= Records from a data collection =

········

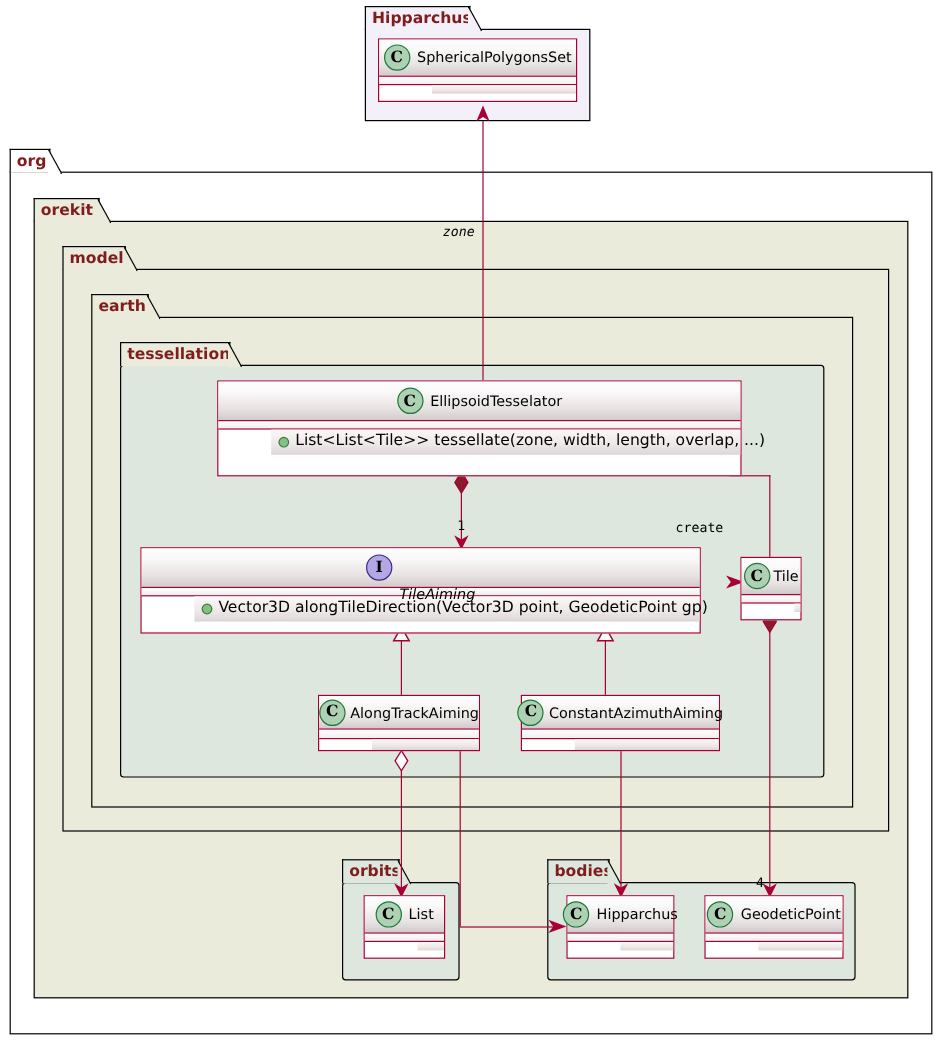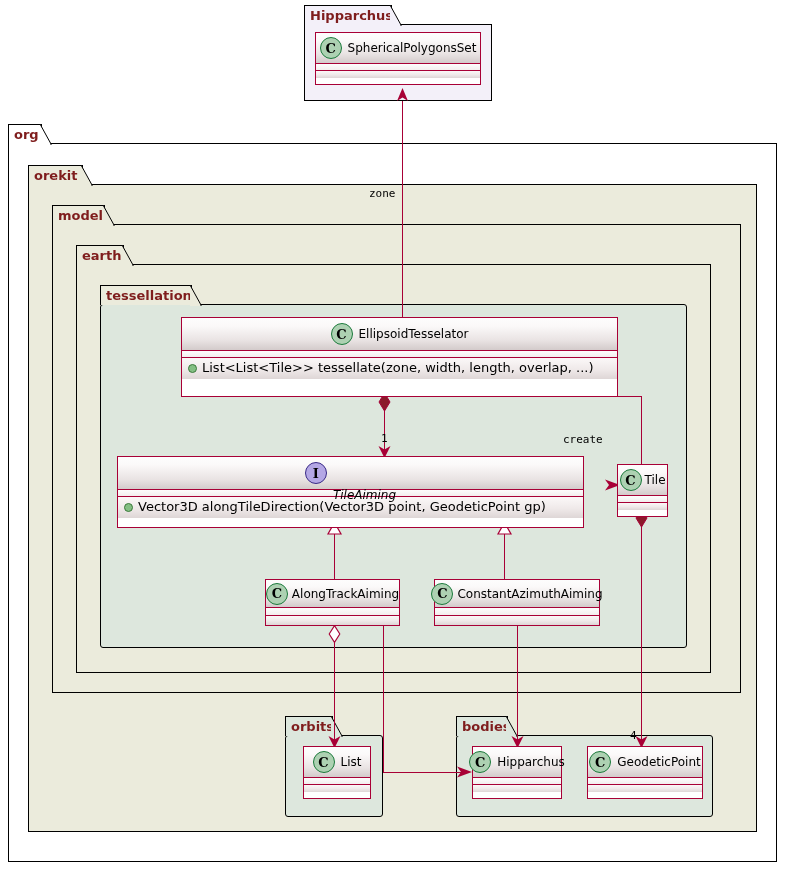--- a/index.html
+++ b/index.html
@@ -244,7 +244,7 @@
         <path d="M6.5,0 L12,13 L6.5,9.5 L1,13 Z" fill="#a80036"></path>
       </svg>
   </div>
-  <div class="lbl" style="left:369px;top:187px;">zone</div>
+  <div class="lbl" style="left:369px;top:187px;font-style:italic;">zone</div>
 
   <div class="ln lnh" style="left:608px;top:396px;width:34px;height:1px;"></div>
   <div class="ln lnv" style="left:641px;top:396px;width:1px;height:88px;"></div>

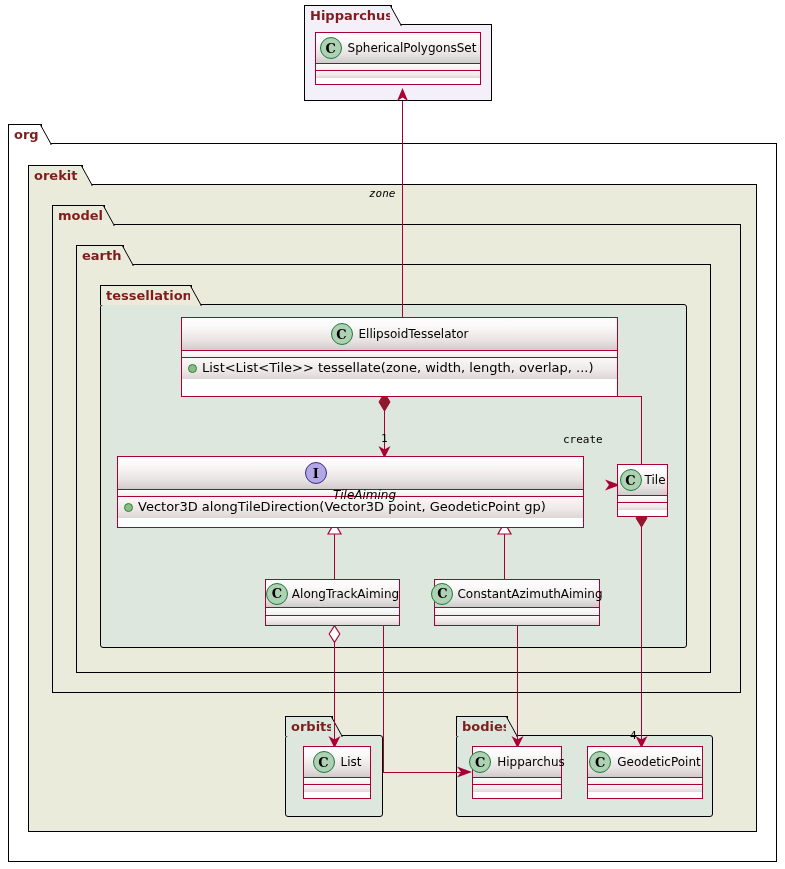--- a/index.html
+++ b/index.html
@@ -54,6 +54,7 @@
     box-sizing:border-box;
     background:linear-gradient(to bottom,#fbf8f8 0%,#efe9e9 55%,#ded6d6 100%);
     padding:2px 4px 3px 6px;
+    margin-left:44px;
   }
   .cls .members.empty{height:7px;padding:0;}
   .cls .mrow{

········

= What you should do =
Output the data above without changes, apart from leaving out the pictures.

= Answer space =
--- a/index.html
+++ b/index.html
@@ -244,7 +244,7 @@
         <path d="M6.5,0 L12,13 L6.5,9.5 L1,13 Z" fill="#a80036"></path>
       </svg>
   </div>
-  <div class="lbl" style="left:369px;top:187px;">zone</div>
+  <div class="lbl" style="left:369px;top:187px;font-style:italic;">zone</div>
 
   <div class="ln lnh" style="left:608px;top:396px;width:34px;height:1px;"></div>
   <div class="ln lnv" style="left:641px;top:396px;width:1px;height:88px;"></div>

--- a/index.html
+++ b/index.html
@@ -54,6 +54,7 @@
     box-sizing:border-box;
     background:linear-gradient(to bottom,#fbf8f8 0%,#efe9e9 55%,#ded6d6 100%);
     padding:2px 4px 3px 6px;
+    margin-left:44px;
   }
   .cls .members.empty{height:7px;padding:0;}
   .cls .mrow{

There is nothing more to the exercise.